• Exercise directions
Reproduce the listing below exactly. Pictures do not belong in the copy.

• Records provided
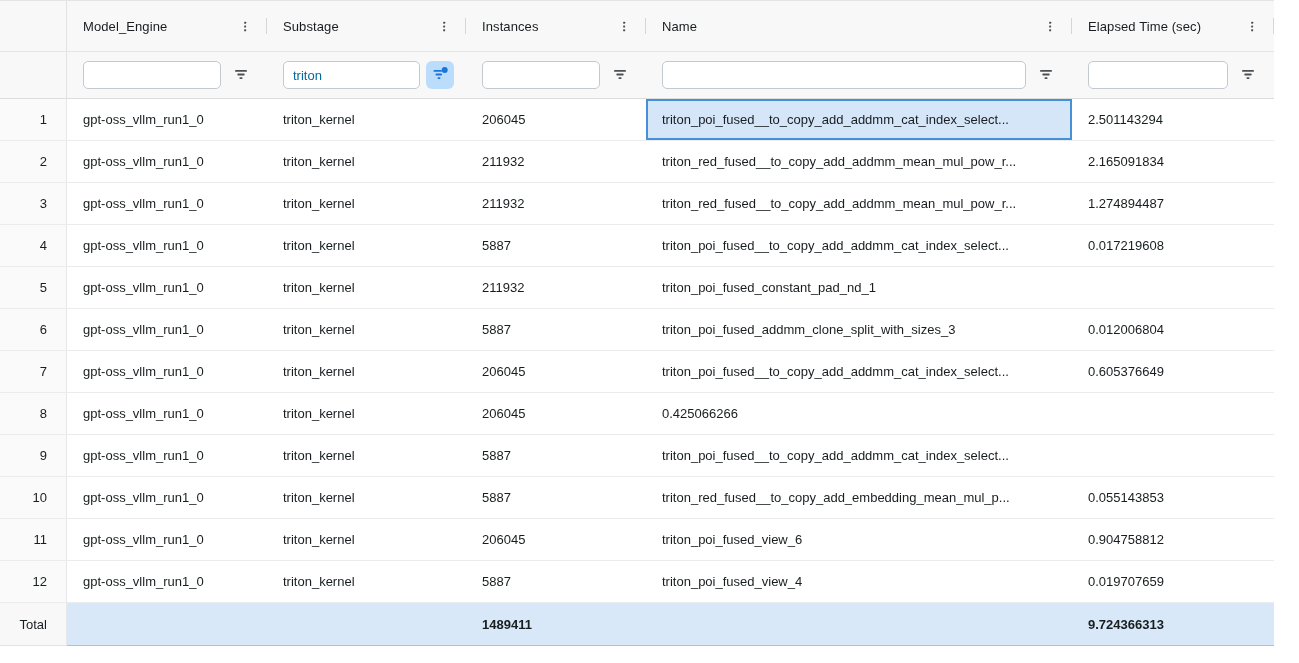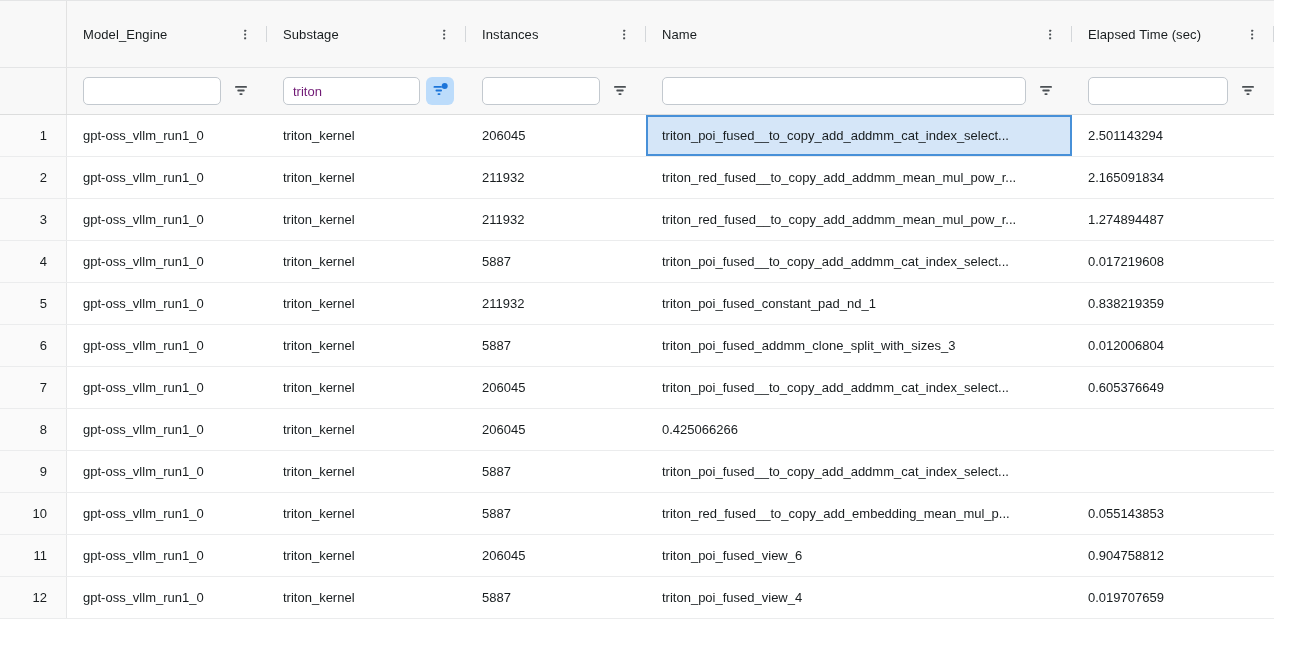--- a/index.html
+++ b/index.html
@@ -22,7 +22,7 @@
   }
   
   .header-row {
-    height: 68px;
+    height: 52px;
     background: #f8f8f8;
     border-top: 1px solid var(--border-light, #e4e5e6);
     border-bottom: 1px solid var(--border-light, #e2e2e2);

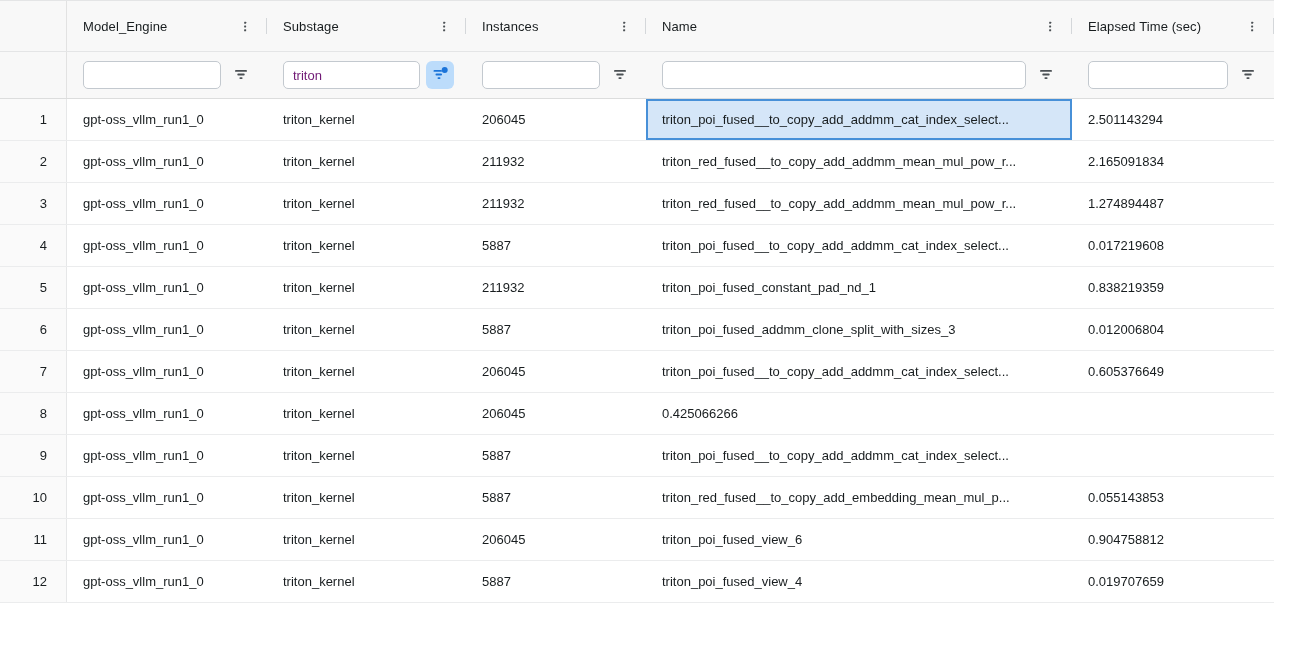--- a/index.html
+++ b/index.html
@@ -74,7 +74,7 @@
     padding: 0 9px;
     font-family: "Liberation Sans", sans-serif;
     font-size: 13px;
-    color: #701a75;
+    color: #0369a1;
     outline: none;
   }
   .fbtn {

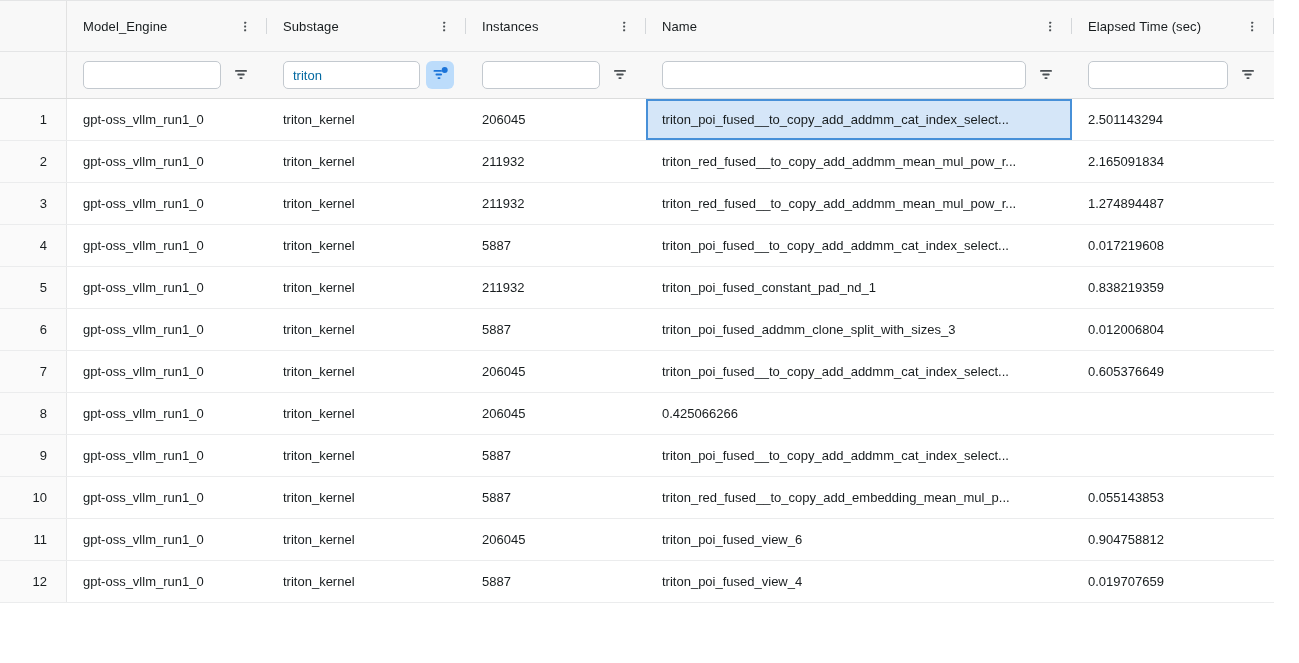--- a/index.html
+++ b/index.html
@@ -297,7 +297,6 @@
         <div class="cell">triton_kernel</div>
         <div class="cell">211932</div>
         <div class="cell">triton_poi_fused_constant_pad_nd_1</div>
-        <div class="cell">0.838219359</div>
       </div>
       <div class="row data-row">
         <div class="cell numcell">6</div>

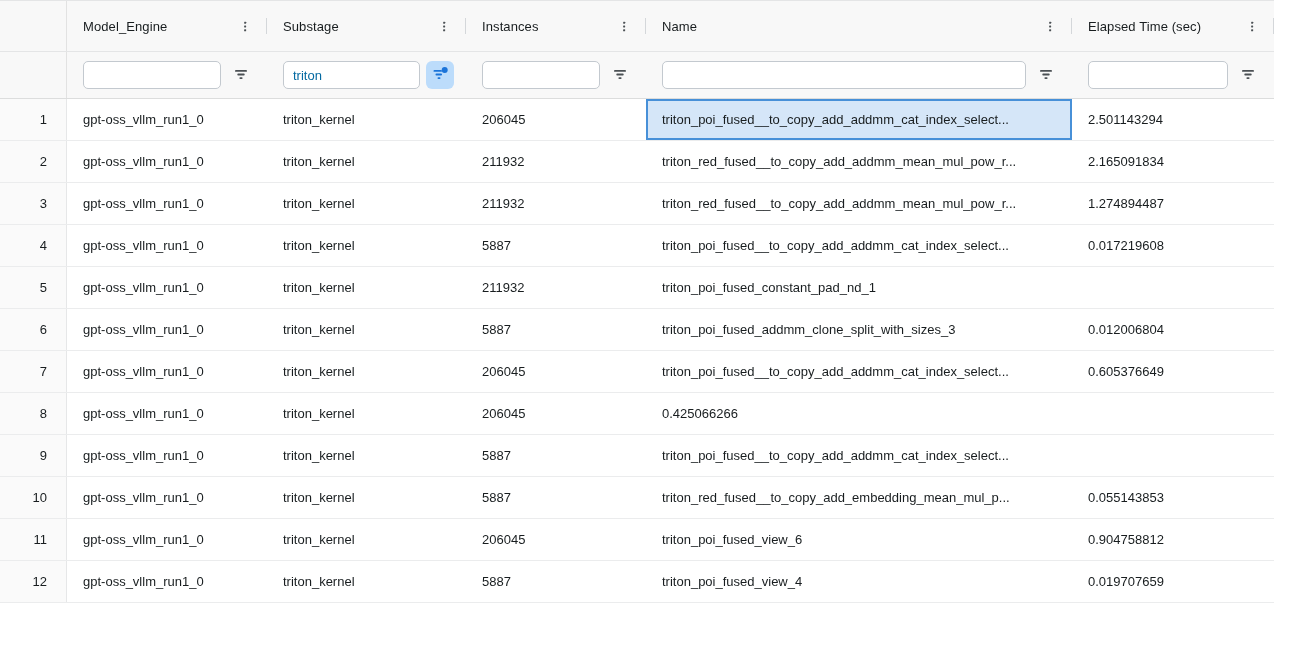--- a/index.html
+++ b/index.html
@@ -352,6 +352,14 @@
         <div class="cell">triton_poi_fused_view_4</div>
         <div class="cell">0.019707659</div>
       </div>
+      <div class="row total-row">
+        <div class="cell tlabel">Total</div>
+        <div class="cell tblue"></div>
+        <div class="cell tblue"></div>
+        <div class="cell tblue bold">1489411</div>
+        <div class="cell tblue"></div>
+        <div class="cell tblue bold">9.724366313</div>
+      </div>
     </div>
 </div>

• Result
--- a/index.html
+++ b/index.html
@@ -22,7 +22,7 @@
   }
   
   .header-row {
-    height: 68px;
+    height: 52px;
     background: #f8f8f8;
     border-top: 1px solid var(--border-light, #e4e5e6);
     border-bottom: 1px solid var(--border-light, #e2e2e2);

--- a/index.html
+++ b/index.html
@@ -74,7 +74,7 @@
     padding: 0 9px;
     font-family: "Liberation Sans", sans-serif;
     font-size: 13px;
-    color: #701a75;
+    color: #0369a1;
     outline: none;
   }
   .fbtn {

--- a/index.html
+++ b/index.html
@@ -297,7 +297,6 @@
         <div class="cell">triton_kernel</div>
         <div class="cell">211932</div>
         <div class="cell">triton_poi_fused_constant_pad_nd_1</div>
-        <div class="cell">0.838219359</div>
       </div>
       <div class="row data-row">
         <div class="cell numcell">6</div>

--- a/index.html
+++ b/index.html
@@ -352,6 +352,14 @@
         <div class="cell">triton_poi_fused_view_4</div>
         <div class="cell">0.019707659</div>
       </div>
+      <div class="row total-row">
+        <div class="cell tlabel">Total</div>
+        <div class="cell tblue"></div>
+        <div class="cell tblue"></div>
+        <div class="cell tblue bold">1489411</div>
+        <div class="cell tblue"></div>
+        <div class="cell tblue bold">9.724366313</div>
+      </div>
     </div>
 </div>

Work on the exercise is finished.